Recently I've been studying the Red Letters of Jesus. While I've often read through the gospels and the book of Acts I wanted to take a different approach.

I wanted to read, stop, study and apply simply the words of Christ. What I've chosen to do is read the scene and take time to ponder how the words of Jesus not only affected that moment but seek out the principle that can translate to my own life. Typically I end up spending a half hour or so per verse so I'm intentional about thinking and praying through it. (BTW: This is descriptive not prescriptive... I read the bible many ways over time.)
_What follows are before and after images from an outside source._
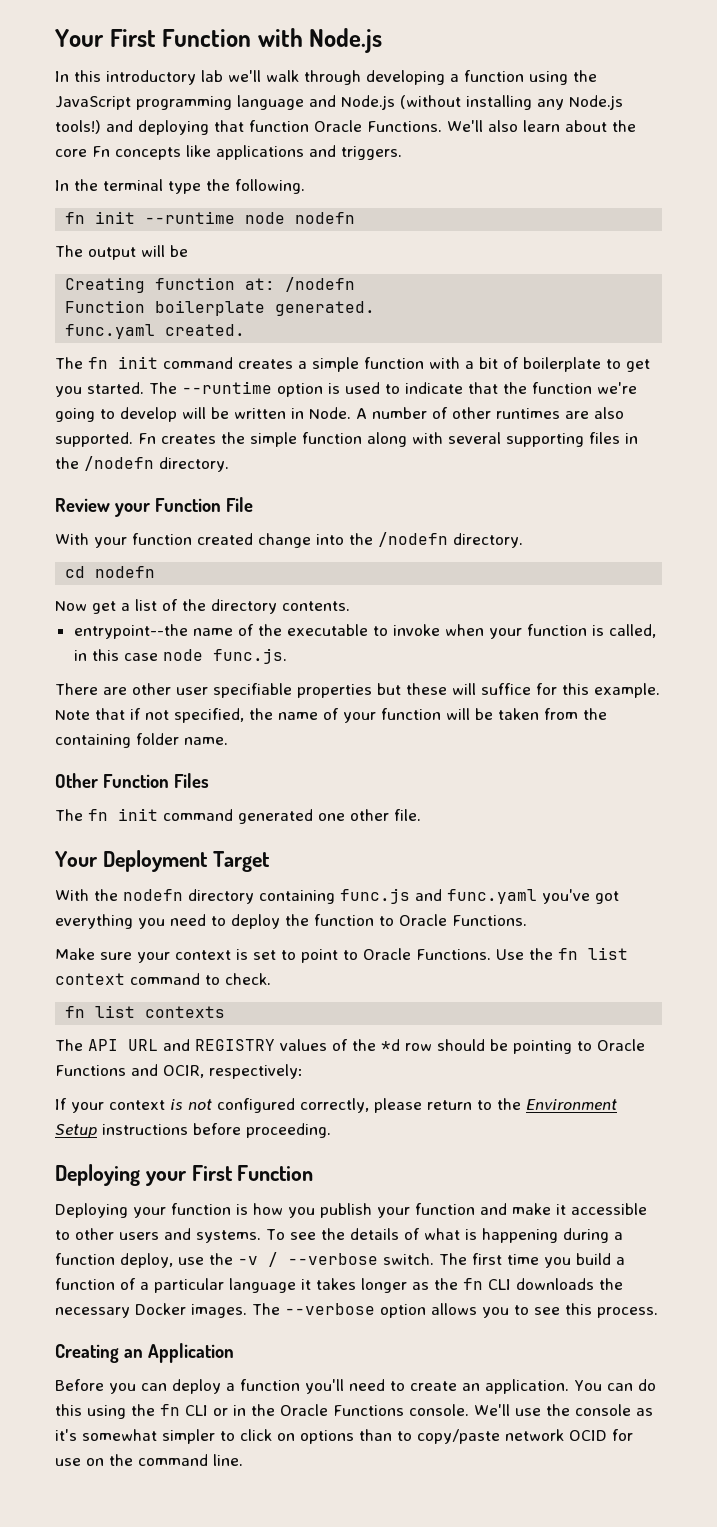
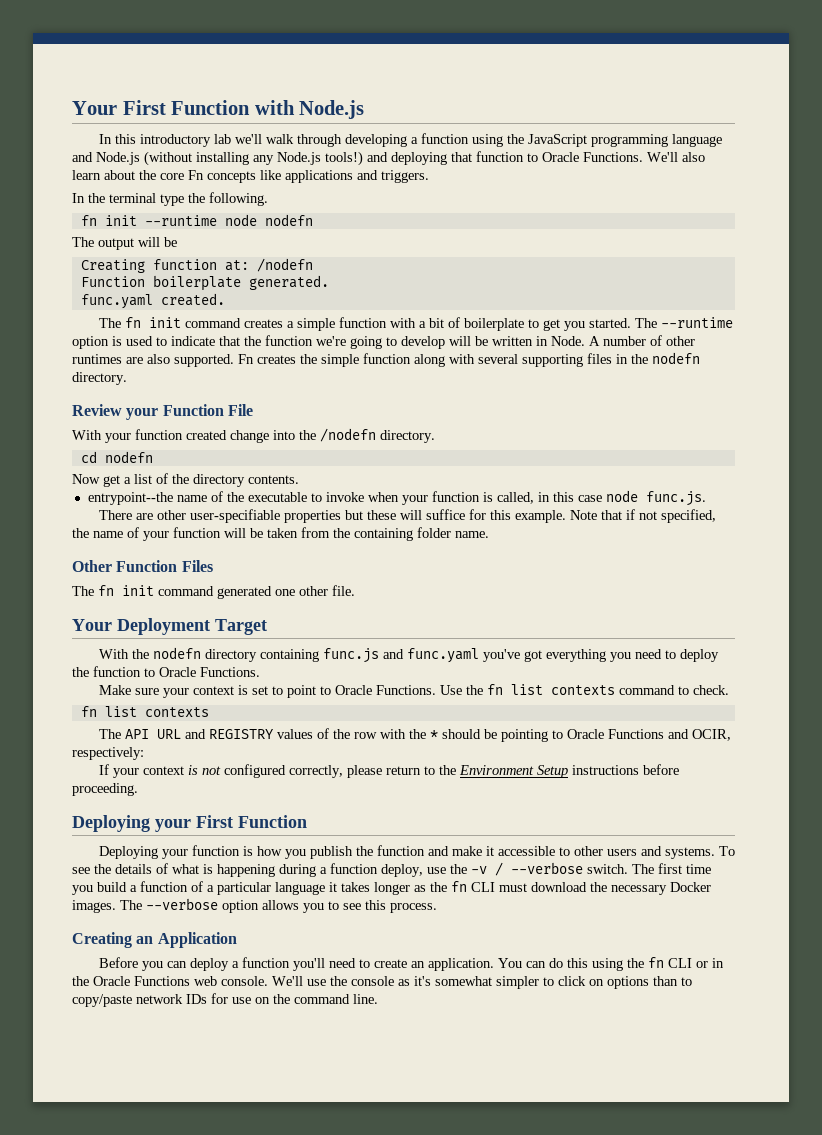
(309, 126) none -> [527,153,538,162] to
[84,456,154,471] /nodefn -> [652,352,700,364] nodefn
[176,683,292,698] user specifiable -> [189,509,280,523] user-specifiable
[55,973,125,985] context -> [550,685,615,695] contexts
[381,1039,432,1051] *d row -> [353,729,438,739] row with the *
[377,1207,410,1218] your -> [355,846,373,856] the
[516,1278,594,1290] downloads -> [499,882,587,892] must download
(404, 1410) none -> [194,976,217,986] web
[569,1430,607,1441] OCID -> [186,994,207,1004] IDs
I figured I'd share with you a glimpse of one recent read of the red letters:

You don't get very far into the book of Matthew before you encounter the temptation of Jesus by Satan. The first temptation is for Jesus to make his own food. The second temptation is for Jesus to jump off of a high place so that God will send his angels to keep him safe. Both temptations begin with "If you are the son of God..."
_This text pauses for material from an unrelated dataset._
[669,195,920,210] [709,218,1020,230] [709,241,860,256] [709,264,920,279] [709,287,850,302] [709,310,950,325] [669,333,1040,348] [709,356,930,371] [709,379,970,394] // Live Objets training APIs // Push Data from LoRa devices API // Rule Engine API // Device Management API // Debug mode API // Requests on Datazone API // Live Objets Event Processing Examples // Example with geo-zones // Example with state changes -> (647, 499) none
Side note: If I were Jesus (its a great thing I wasn't) I'd be like "What punk? I'll crush you!" I'd be all about proving who I am and destroying this dude screwing up the Father's plan. Ultimately that's what Jesus will do but Jesus was much more obedient and patient. That's one of the things I learned here...

Jesus' Red Letter words are "It is also written: Do not put the Lord your God to the test."

Some of my Red Letter thoughts:
1. Satan knows scripture- I'm over hearing people talk who know just enough of the bible to make them dangerous. Satan himself knows the word of God. Simply knowing a few verses and using them to manipulate the behavior of people doesn't cut it with me. The way Jesus was able to combat this temptation was that he knew the full context.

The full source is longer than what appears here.